Ubisoft Toronto offices during construction
Then, of course, the global pandemic hit. I am proud of how quickly our team adapted to the new work-from-home realities, and we shipped Watch Dogs: Legion, the most ambitious, innovative project in our studio’s history. We received praise for our tech and design work, creating the first game in which you could literally play as any character in the open world, as well as the rich and detailed rendition of future London.
Looking back, however, rapid growth can be a double-edged sword. It brought us success and opportunities, but we did not stop long enough to implement all the processes required to support that growth. Amidst this, we had to deal with tough issues regarding some toxic and inappropriate behaviour within our ranks – issues that directly contradicted our mission to be a diverse and welcoming studio. The stories that emerged over the summer were upsetting to us all, and made it clear that we had work to do to ensure the studio priorities aligned to the values and vision we had globally across Ubisoft, and locally in Toronto.
After a series of difficult, important conversations last summer, we made some essential improvements to help ensure our studio is a respectful and professional workplace for everyone. We set up a Task Force with employees who represent a cross-section of our studio to collaborate on what we call the Respect and Safety project – our top priority – so that we evolve our studio to what we aspire it to be.
I am heartened to see real change across the company, led by our head office in Paris. Raashi Sikka, our new VP, Global Diversity & Inclusion, joins us this year and has a broad mandate to implement important diversity and equity programs across Ubisoft.
We still have much learning and vital work ahead. This includes empowering our teams with the right technologies, a transformation and flexibility in how we work, and of course, working on what’s next in games. Watch Dogs: Legion Online launches soon, and we are on the verge of shipping Far Cry 6, coincidentally our tenth game. It’s the most ambitious Far Cry game to date, featuring the brilliant talent of Giancarlo Esposito. We’re also kicking off new projects and we can’t wait to share more details once we’re ready.
Jordan Probst Photography
These elements will fuel the momentum we need on our path to reinvention for our studio’s next phase – where we come together to craft exceptional games with expert teams in a respectful and professional context, and to do it in a way that brings joy to our teams and to our players.
The Ubisoft Toronto team wrapped up 2020 by gathering virtually for Discovery Days – a week designed to imagine our studio’s future together – and focus on the ingenuity and creativity that continues to make Ubisoft such a unique place to work. Developing a strong learning and sharing culture will support new ways of thinking and creative expression as we embark on new projects.

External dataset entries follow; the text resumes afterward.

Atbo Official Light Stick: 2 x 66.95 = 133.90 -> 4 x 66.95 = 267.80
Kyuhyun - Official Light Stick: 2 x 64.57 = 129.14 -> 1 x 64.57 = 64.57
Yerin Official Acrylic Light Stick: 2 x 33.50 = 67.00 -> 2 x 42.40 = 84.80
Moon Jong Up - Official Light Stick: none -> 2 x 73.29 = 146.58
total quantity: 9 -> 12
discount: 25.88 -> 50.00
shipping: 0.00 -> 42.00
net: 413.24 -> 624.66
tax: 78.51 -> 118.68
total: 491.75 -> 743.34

I’m really proud of our team, and how we have faced and worked through challenges together over the 10 years, last year especially. We are only here thanks to their dedication and their talent. It is truly worthy of acknowledgment and celebration! By sharing their collective voices, they will show us how we can create an even stronger path forward for Ubisoft Toronto – where our team members can be their authentic selves, inspire each other, and make games that our players love. I am, and will forever be, grateful to have shared this experience over the last 10 years, working and learning together.